English major Sam Lawyer shares her optimistic employment outlook in the third installmemt of our summer intern blog post series.
There is one question that is the bane of every hopeful English major’s existence: What are you going to do with that degree? It is not a question at all really, but rather a warning in disguise presuming we will all waste away in a life long attempt to write the next great American novel. Some of us definitely will write the next great American novels, but if there is one thing I’ve learned this summer as an intern at the Penn Press, it’s that the rest of us need not fret about a total absence of future employment opportunities. The Press has given me exposure to the variety of important roles that its staff members play, roles that will always be necessary in the publishing industry—yes, even when today’s young adults enter into the workforce.
The Acquisitions Department carefully selects which books the Press will publish, a duty which is highly significant and subsequently demands a refined expertise in language, literature, and sometimes the subject matter of the specific manuscripts they encounter. Their selection process is based upon the quality of the proposed work, what it might add to the collection the Press has already published in its specific subject area, and finally, how the work fits into the conversation among the different authors in this collection. These judgments stem from a strong background in scholarly writing, the kind of preparation specially provided by a degree in the liberal arts. Without qualified individuals to hold these gate-keeping positions, it would be nearly impossible for publishers to develop a repertoire among scholarly circles or become a trustworthy source for the academic community. The Acquisitions Department will always be a central feature of publishing companies, and graduates passionate about the humanities are the strongest candidates for these positions.
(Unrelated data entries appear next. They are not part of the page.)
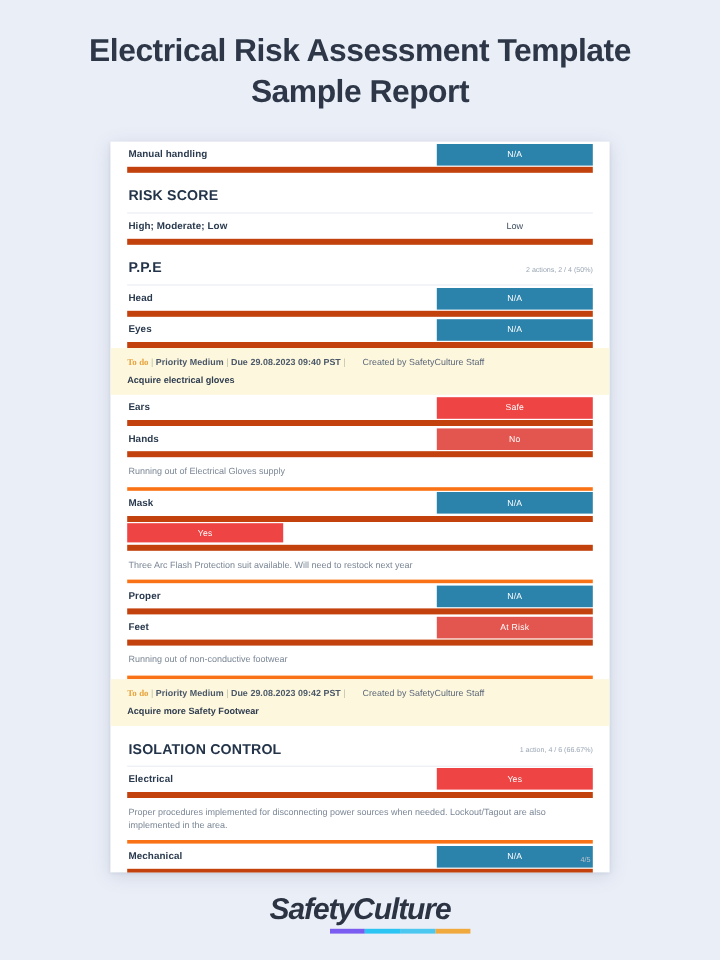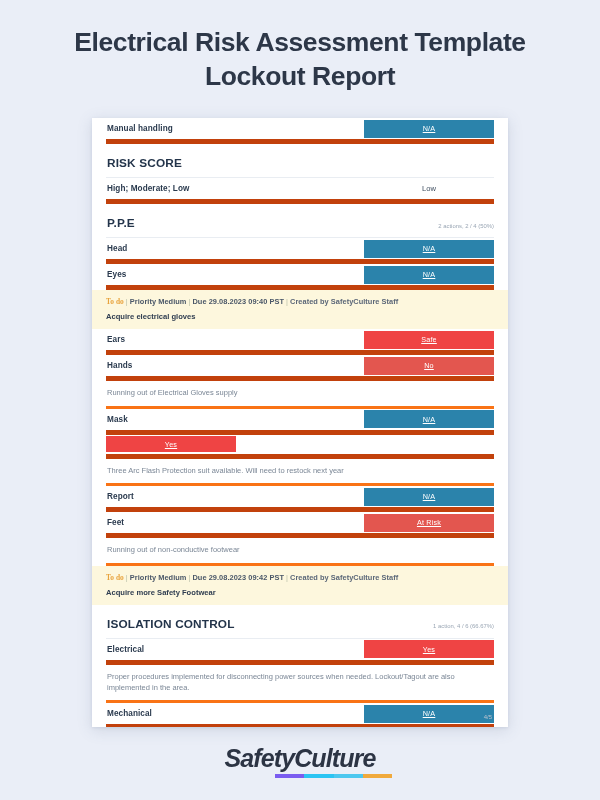--- a/index.html
+++ b/index.html
@@ -51,21 +51,20 @@
     font-size: 8.2px; font-weight: bold; color: #2a3a4e;
     letter-spacing: 0.08px;
     padding: 6px 0 6px 1px;
   }
   .row .badge {
     width: 130px;
     display: flex; align-items: center; justify-content: center;
     font-size: 7.2px; color: #ffffff;
     letter-spacing: 0.2px;
     margin: 1.5px 0;
-    text-decoration: underline;
   }
   .badge.blue  { background: #2b83ab; }
   .badge.green { background: #ef4444; }
   .badge.red   { background: #e3564f; }
 
   
   .row .value {
     width: 130px;
     display: flex; align-items: center; justify-content: center;
     font-size: 7.6px; color: #3f4e60;
@@ -99,21 +98,21 @@
     margin: 0 -14px;
     padding: 7px 14px 8px 14px;
   }
   .todo .meta-line {
     font-size: 7.4px; color: #4a5768; font-weight: bold;
     letter-spacing: 0.05px;
     white-space: nowrap;
   }
   .todo .meta-line .todo-tag { color: #e8a33d; font-family: Liberation Serif, serif; }
   .todo .meta-line .sep { color: #b9bfa8; font-weight: normal; padding: 0 2px; }
-  .todo .meta-line .muted { font-weight: bold; color: #5b6778; }
+  .todo .meta-line .muted { font-weight: normal; color: #5b6778; margin-left: 12px; }
   .todo .todo-title {
     margin-top: 6px;
     font-size: 7.6px; font-weight: bold; color: #2f3d50;
   }
 
   
   .page-num {
     position: absolute;
     right: 16px; bottom: 7px;
     font-size: 6px; color: #b9c2cd;
@@ -140,21 +139,21 @@
   }
   .underline i { flex: 1; display: block; }
 </style>
 </head>
 <body>
 
 <div class="page">
 
   <div class="headline">
     <span>Electrical Risk Assessment Template</span><br>
-    <span>Lockout Report</span>
+    <span>Sample Report</span>
   </div>
 
   <div class="card">
     <div class="card-inner" id="doc-body">
         <div class="row">
           <div class="label">Manual handling</div>
           <div class="badge blue">N/A</div>
         </div>
         <div class="section">
           <div class="title">RISK SCORE</div>
@@ -191,21 +190,21 @@
         <div class="note">Running out of Electrical Gloves supply</div>
         <div class="row">
           <div class="label">Mask</div>
           <div class="badge blue">N/A</div>
         </div>
         <div class="row">
           <div class="badge green">Yes</div>
         </div>
         <div class="note">Three Arc Flash Protection suit available. Will need to restock next year</div>
         <div class="row">
-          <div class="label">Report</div>
+          <div class="label">Proper</div>
           <div class="badge blue">N/A</div>
         </div>
         <div class="row">
           <div class="label">Feet</div>
           <div class="badge red">At Risk</div>
         </div>
         <div class="note">Running out of non-conductive footwear</div>
         <div class="todo">
           <div class="meta-line"><span class="todo-tag">To do</span><span class="sep">|</span><span>Priority Medium</span><span class="sep">|</span><span>Due 29.08.2023 09:42 PST</span><span class="sep">|</span><span class="muted">Created by SafetyCulture Staff</span></div>
           <div class="todo-title">Acquire more Safety Footwear</div>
Next, the Managing Editorial Department provides a similarly crucial function whose link to a degree in English needs little explicating. Any liberal arts student knows that while Spell Check is certainly helpful, it is no substitute for the proofreading offered by a sagacious human eye. As long as they write, authors will make typos and misplace commas, which means there will always be a need in the Press for those of us who are sticklers for grammar and detail-oriented in general. Not only are English majors qualified for such a job, it allows them to get paid to do something they enjoy: read books (in the making).
Once editing is done, there are the physical details of the books that need to be planned for. That is where the Production staff comes in. While the font, binding color, and type of paper used in the books we read is often take for granted, these design elements don’t materialize from the thin air. Various employees at publishing houses work hard to make them possible. While these roles may not require a background in English, they can certainly be performed by Enlighs majors who are visual, organized, and efficient.
Even after books have been released, there are many roles that the Press performs that provide entry-level positions for ambitious young adults. There are jobs in the Marketing Department, carrying out the valiant task of publicizing the Press’ newly published works to the journals, conferences, and news networks. These efforts help spread an otherwise undiscovered wealth of information to intellectual communities that will then use it to inform their own work and others.
There are also positions in Rights and Administration which require an analytical mind such as that effectively fostered by an English or other liberal arts degree. Rights and adminstration professionals parcel out reproduction and translation rights, which are only granted to sources that the Press feels confident will do justice by the work and promote the integrity of their organization. This ability to discern where the works of the Press belong is incredibly important, as it maintains the credibility of its content and the context in which it is used. Both the Marketing and Rights and Administration Departments are excellent employment opportunities for English majors that are effective communicators and negotiators. These abilities have become increasingly valuable in the age of Wikipedia and a host of other Internet sources with little regulation.
The plethora of work required to run a publishing house does not negate tight budgets and the surplus of candidates looking for jobs, but it is undoubtedly work that gets done by someone. English majors, like graduates in any other academic discipline, are going to have to be competitive in order to thrive in this industry and getting a job is by no means easy. What we can feel confident about is that we are equipped with an important skill set that has a place in the workforce, and that a love of literature is not necessarily a sentence to life as a starving artist. With the right combination of motivation, networking, and timing, it is certainly possible to gain employment even against what might appear to be frightening odds. Next time someone asks me what I’ll be doing with my English major, I still probably won’t be certain, but it won’t be for lack of options.
Sam Lawyer is a student at the University of Pennsylvania College of Arts & Sciences.